PROBLEM DETAILS:
In your copy, leave out the pictures and repeat the entries below exactly.

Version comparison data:
━━━━━━━━━━━━━━━━━━━━━━━━━━━━━━

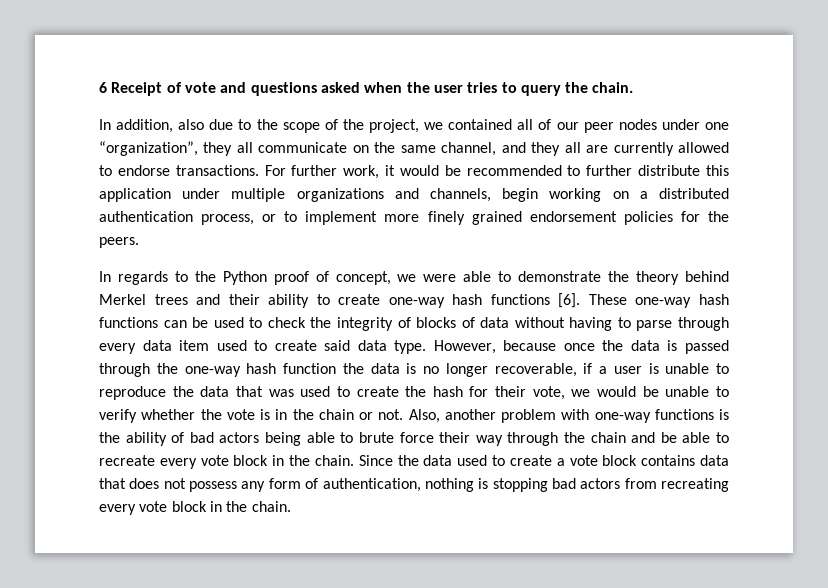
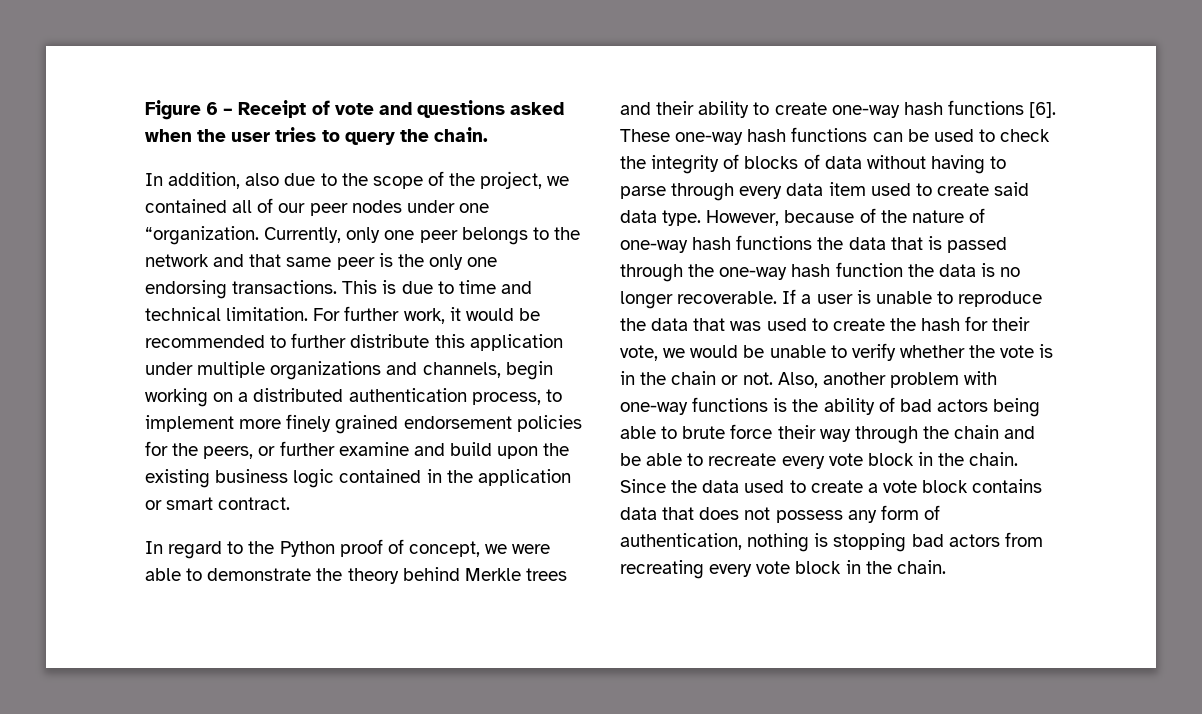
- 6 Receipt of vote and questions asked when the user tries to query the chain.
+ Figure 6 – Receipt of vote and questions asked when the user tries to query the chain.
- In addition, also due to the scope of the project, we contained all of our peer nodes under one “organization”, they all communicate on the same channel, and they all are currently allowed to endorse transactions.
+ In addition, also due to the scope of the project, we contained all of our peer nodes under one “organization. Currently, only one peer belongs to the network and that same peer is the only one endorsing transactions. This is due to time and technical limitation.
- For further work, it would be recommended to further distribute this application under multiple organizations and channels, begin working on a distributed authentication process, or to implement more finely grained endorsement policies for the peers.
- In regards to the Python proof of concept, we were able to demonstrate the theory behind Merkel trees and their ability to create one-way hash functions [6].
+ For further work, it would be recommended to further distribute this application under multiple organizations and channels, begin working on a distributed authentication process, to implement more finely grained endorsement policies for the peers, or further examine and build upon the existing business logic contained in the application or smart contract.
+ In regard to the Python proof of concept, we were able to demonstrate the theory behind Merkle trees and their ability to create one-way hash functions [6].
- However, because once the data is passed through the one-way hash function the data is no longer recoverable, if a user is unable to reproduce the data that was used to create the hash for their vote, we would be unable to verify whether the vote is in the chain or not.
+ However, because of the nature of one-way hash functions the data that is passed through the one-way hash function the data is no longer recoverable. If a user is unable to reproduce the data that was used to create the hash for their vote, we would be unable to verify whether the vote is in the chain or not.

━━━━━━━━━━━━━━━━━━━━━━━━━━━━━━

SOLVED PROBLEM:
- 6 Receipt of vote and questions asked when the user tries to query the chain.
+ Figure 6 – Receipt of vote and questions asked when the user tries to query the chain.
- In addition, also due to the scope of the project, we contained all of our peer nodes under one “organization”, they all communicate on the same channel, and they all are currently allowed to endorse transactions.
+ In addition, also due to the scope of the project, we contained all of our peer nodes under one “organization. Currently, only one peer belongs to the network and that same peer is the only one endorsing transactions. This is due to time and technical limitation.
- For further work, it would be recommended to further distribute this application under multiple organizations and channels, begin working on a distributed authentication process, or to implement more finely grained endorsement policies for the peers.
- In regards to the Python proof of concept, we were able to demonstrate the theory behind Merkel trees and their ability to create one-way hash functions [6].
+ For further work, it would be recommended to further distribute this application under multiple organizations and channels, begin working on a distributed authentication process, to implement more finely grained endorsement policies for the peers, or further examine and build upon the existing business logic contained in the application or smart contract.
+ In regard to the Python proof of concept, we were able to demonstrate the theory behind Merkle trees and their ability to create one-way hash functions [6].
- However, because once the data is passed through the one-way hash function the data is no longer recoverable, if a user is unable to reproduce the data that was used to create the hash for their vote, we would be unable to verify whether the vote is in the chain or not.
+ However, because of the nature of one-way hash functions the data that is passed through the one-way hash function the data is no longer recoverable. If a user is unable to reproduce the data that was used to create the hash for their vote, we would be unable to verify whether the vote is in the chain or not.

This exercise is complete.